I suspect that the main reason you find nothing but Windows or Mac computers in a big-box store is that the computer makers--and the store--want what sells. Various retailers have offered Linux computers, Walmart being one, but they didn't sell well and supposedly had high rates of returns. There are reasons this may have been the case (we don't know for sure), but these computers were mostly rather miserable machines, albeit very inexpensive. The buyers may well have not known what they were getting into and were just going for the cheapest computer.
--GrannyGeek
This
is one of those cheap, miserable, Walmart-sold machines. After VL 6 light, it's still cheap, yet for the first time no longer at all miserable. Original OS was a "branding" of Ubuntu. Updating mistakenly resulted in mis-installation of Ubuntu proper. If I didn't enjoy this kind of thing, I'dve returned it, too. Even properly installed, *ubuntu, even xubuntu, is too much overhead for a single-core 32-bit; VL light runs marvelously. The speed compares to vanilla NetBSD default (yep, that's right, TWM and nothing else). The installation and configuration, of course, thankfully don't compare at all.

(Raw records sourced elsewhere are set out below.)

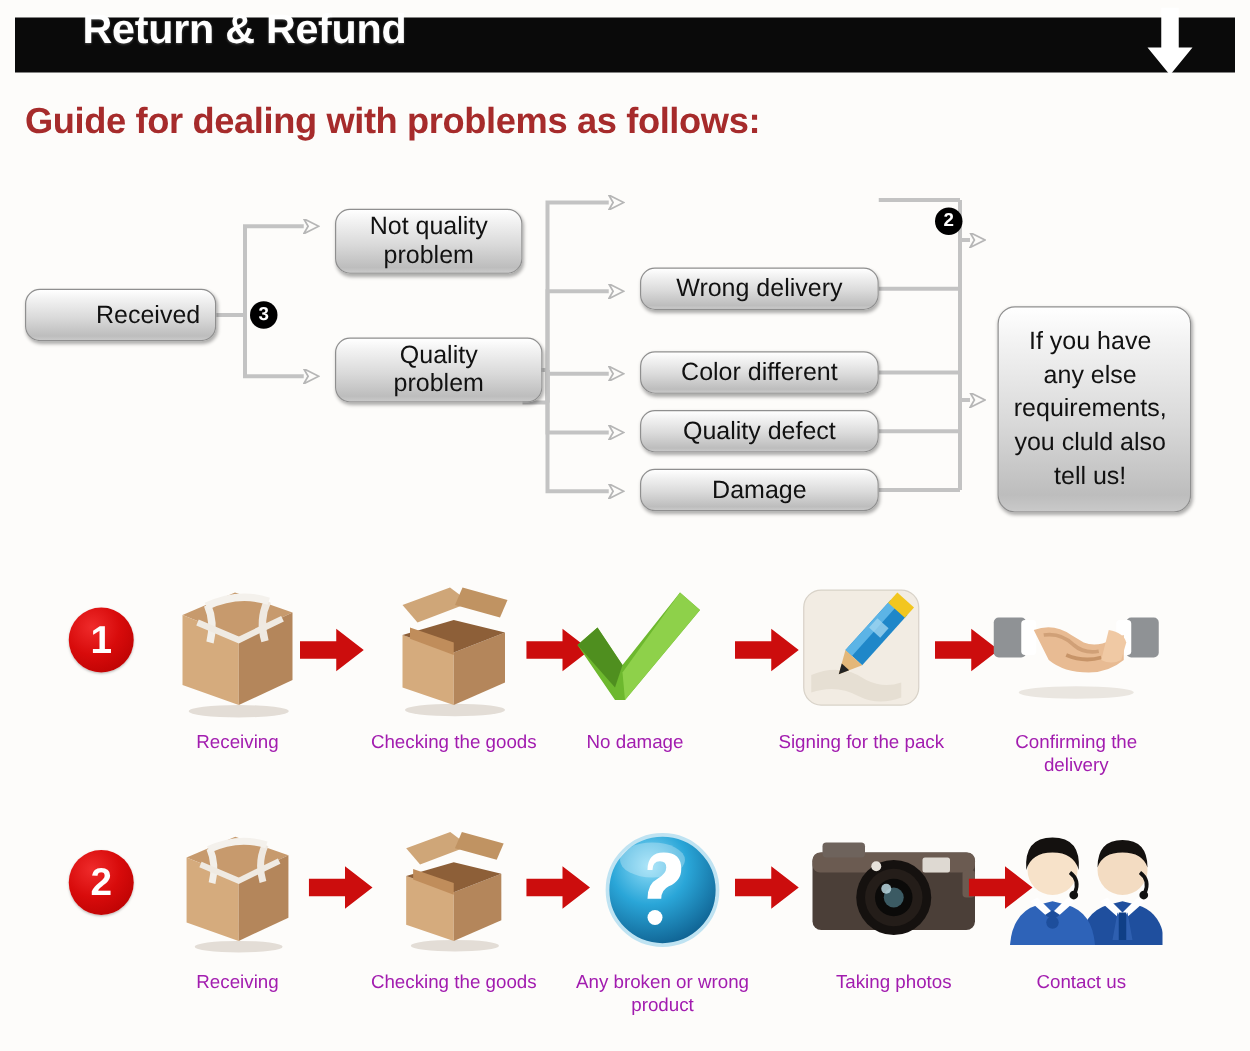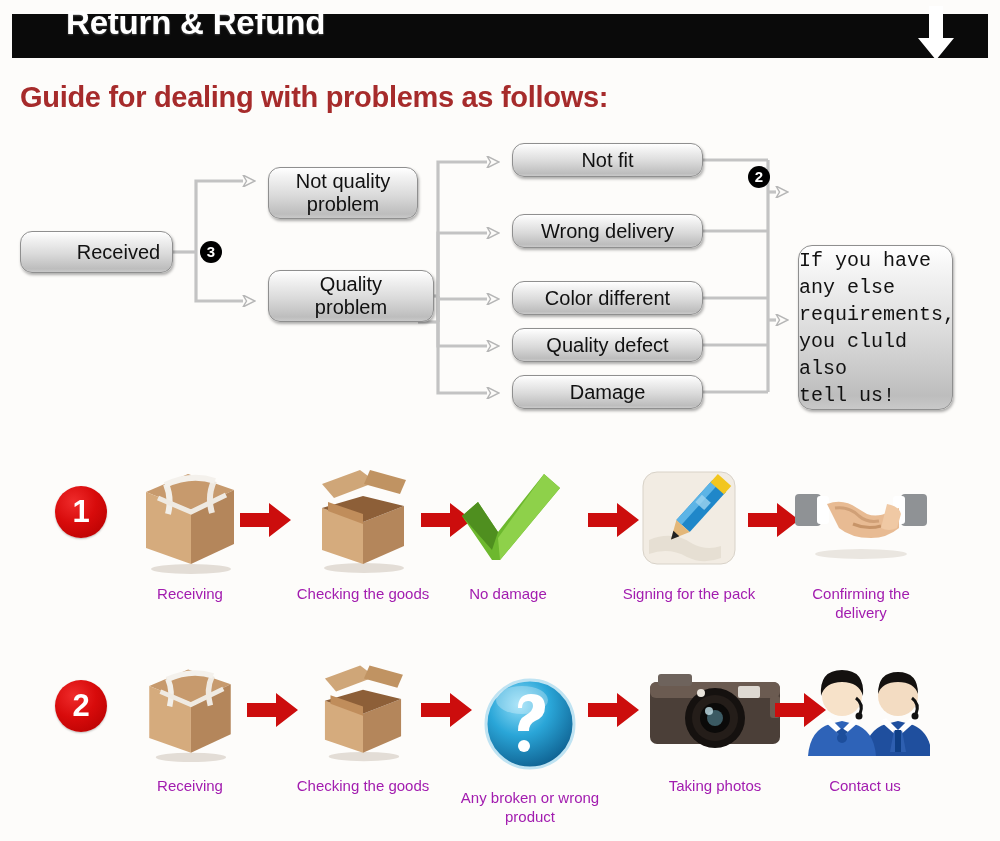"Not fit" div.node { html: <div> <span>Not fit</span> </div> -> none }
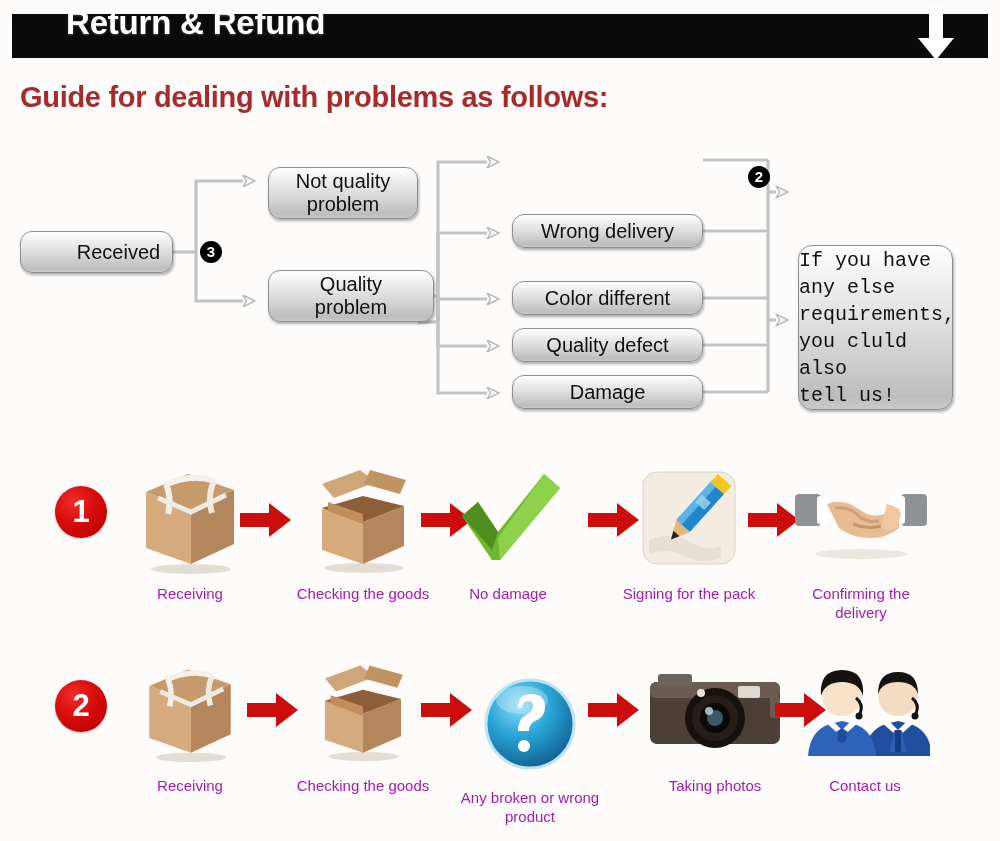"If you have" .node.left-text { font-family: Liberation Mono, monospace -> none; padding-left: none -> 12px; text-align: left -> center }
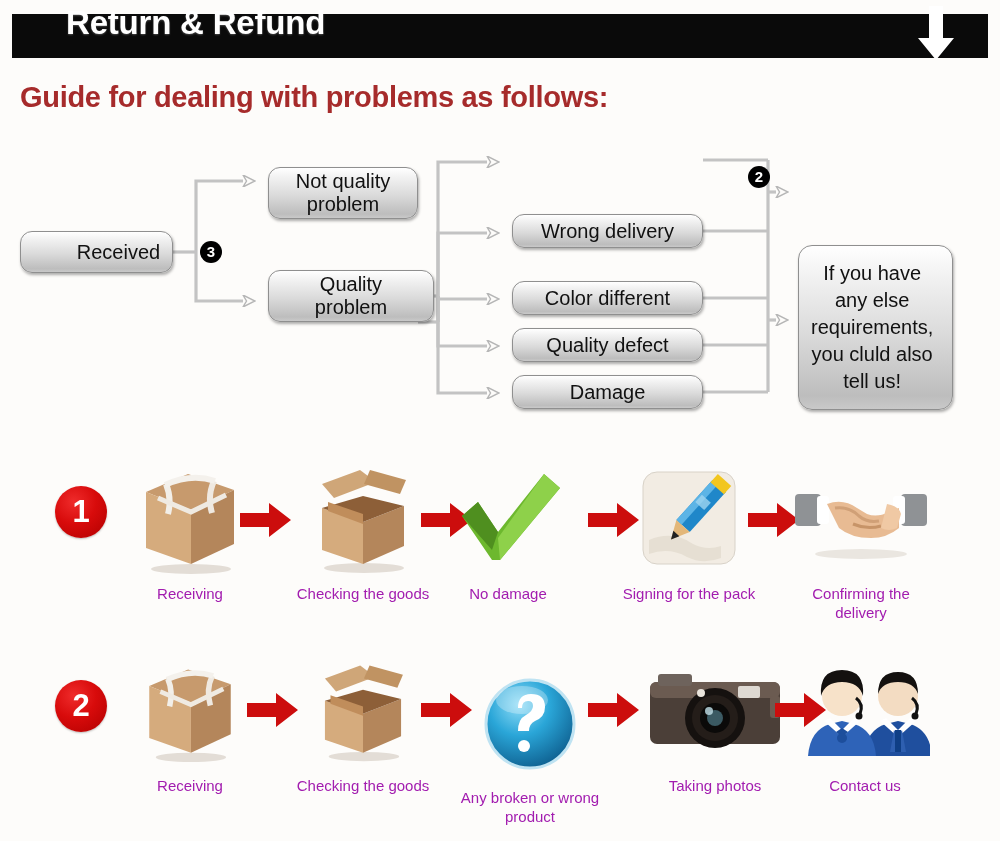"Any broken or wrong product" div.step { top: 24px -> 12px }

The manufacturer, Everex, went out of business. The mobo maker, First Computer, is now shying away from VIA. Not that that's a bad thing, but costs go up for the switch to AMD or Intel.
This kind of machine is still needed. Walmart grabbed every machine they could get out of the defunct company, problems or no. Some large retailer, probably Walmart, would be very interested in a good package of really-ready-to-go VL light and this exact platform (I'd switch wireless card). It'd
probably definitely interest the vendors of the hardware and fill a gap and a need.
Wish I had time to do it myself.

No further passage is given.